5
\$\begingroup\$

I have written a Regex to validate XML/HTML, along with any attributes. It aims to:

  • Match any XML-like text
  • Not match any unclosed tags
  • Adapt for any spacing, newlines, etc.
  • Be as generous as possible: match as much as possible.
  • Match self-closing tags (in edit)

I initially created this to validate API requests I was making, to make sure the request was successfully completed without missing bytes. I am aware this is ridiculously stupid and ineffective method to do this, but it's more of an experiment with Regex. I'm not interested in being told to use a different method, that's not what I'm aiming to do. However, now I'm wondering if:

  • There is any smart way to make it shorter
  • Known bug: you have to escape both types of speech mark all the time: i.e placeholder="i 'love' regex" will not be matched, you have to do placeholder="i \'love\' regex", despite that fact that it's a ' inside a ".fixed with a conditional operator, which I discovered by accident in the Regexr cheatsheet.
    • Known bug with this fix: seems to work with "'", but not with '"'. Even weirder, sometimes it fails when the speech marks inside a tag are of different types: e.g, <input placeholder="wait, 'no'?" /> works fine, but <input type='text' placeholder="wait, 'no'?" /> (note the use of ' the first time) doesn't.
  • There is some easy way to allow for implicitly closed tags, e.g <input> without having to do a closing tag - <input type="text"></input> (is currently matched) vs <input type="text" /> (not matched by this Regex)Done! See revision history for previous version without this feature.

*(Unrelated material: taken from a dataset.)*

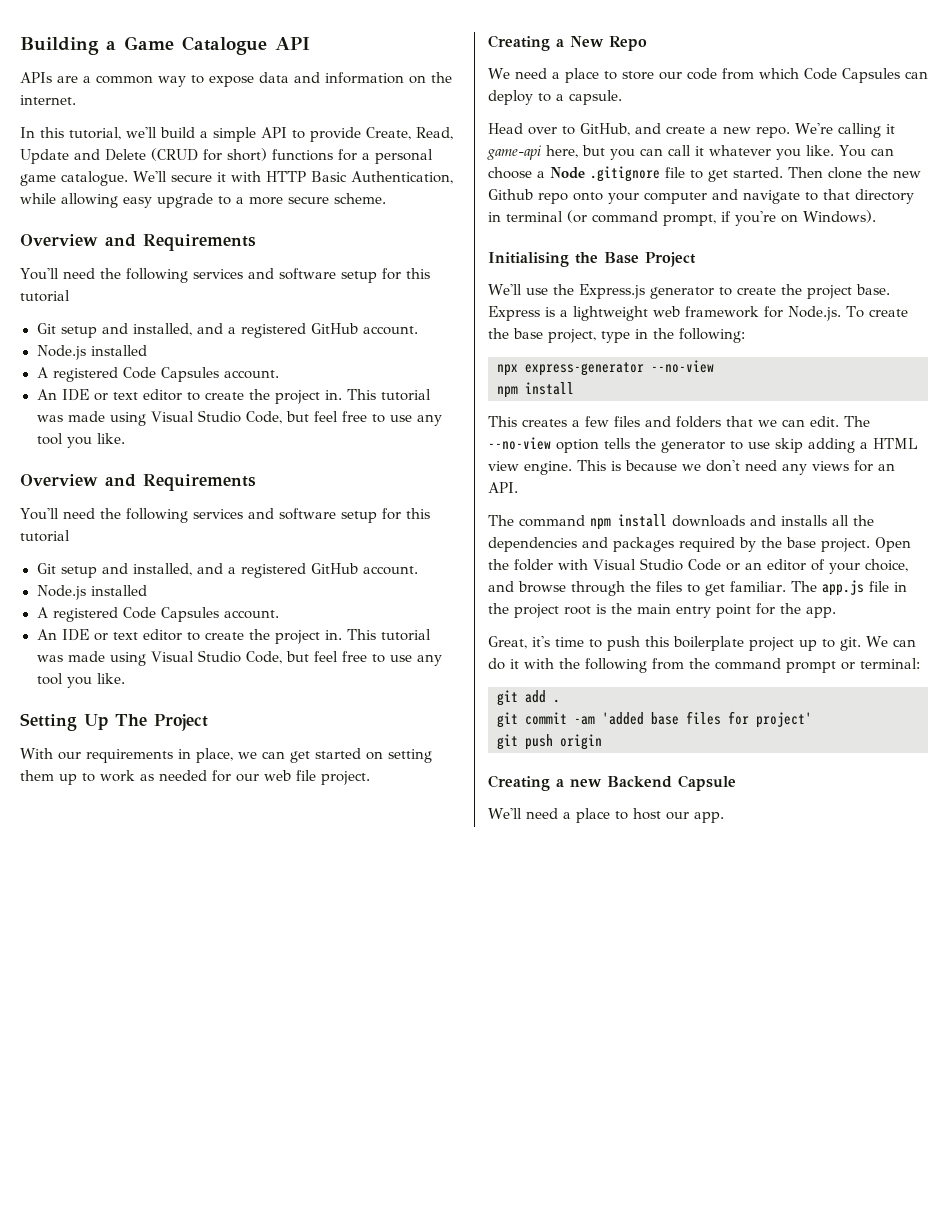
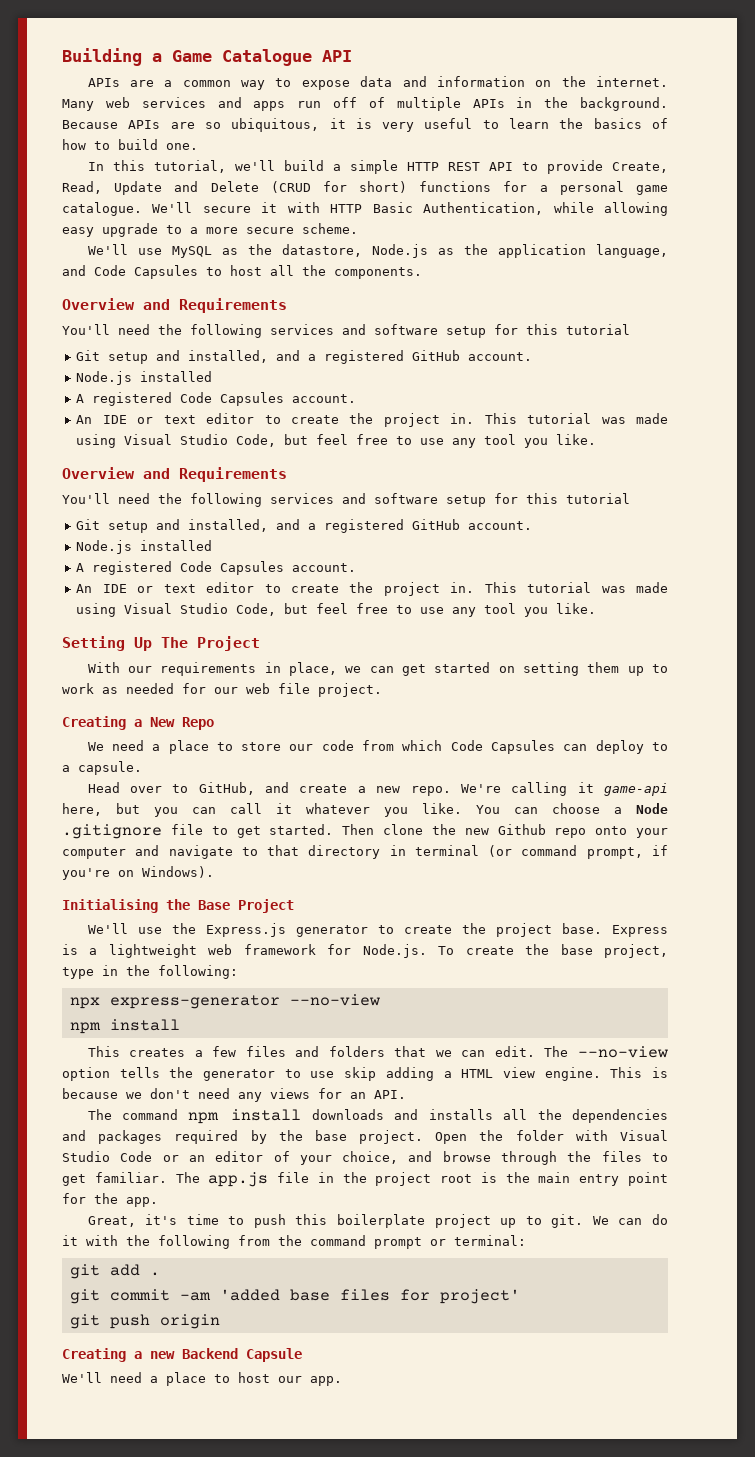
+ Many web services and apps run off of multiple APIs in the background. Because APIs are so ubiquitous, it is very useful to learn the basics of how to build one.
- In this tutorial, we'll build a simple API to provide Create, Read, Update and Delete (CRUD for short) functions for a personal game catalogue.
+ In this tutorial, we'll build a simple HTTP REST API to provide Create, Read, Update and Delete (CRUD for short) functions for a personal game catalogue.
+ We'll use MySQL as the datastore, Node.js as the application language, and Code Capsules to host all the components.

I'm very new to Regex, and especially to ?R recursion, so I'm not sure how to go about most of these points. Of course, other general comments are also appreciated. Note that this will not run in normal JS browser Regex, so try either with the regex (not re) module in Python, or using the PCRE flavour on RegExr (link goes to test for my Regex).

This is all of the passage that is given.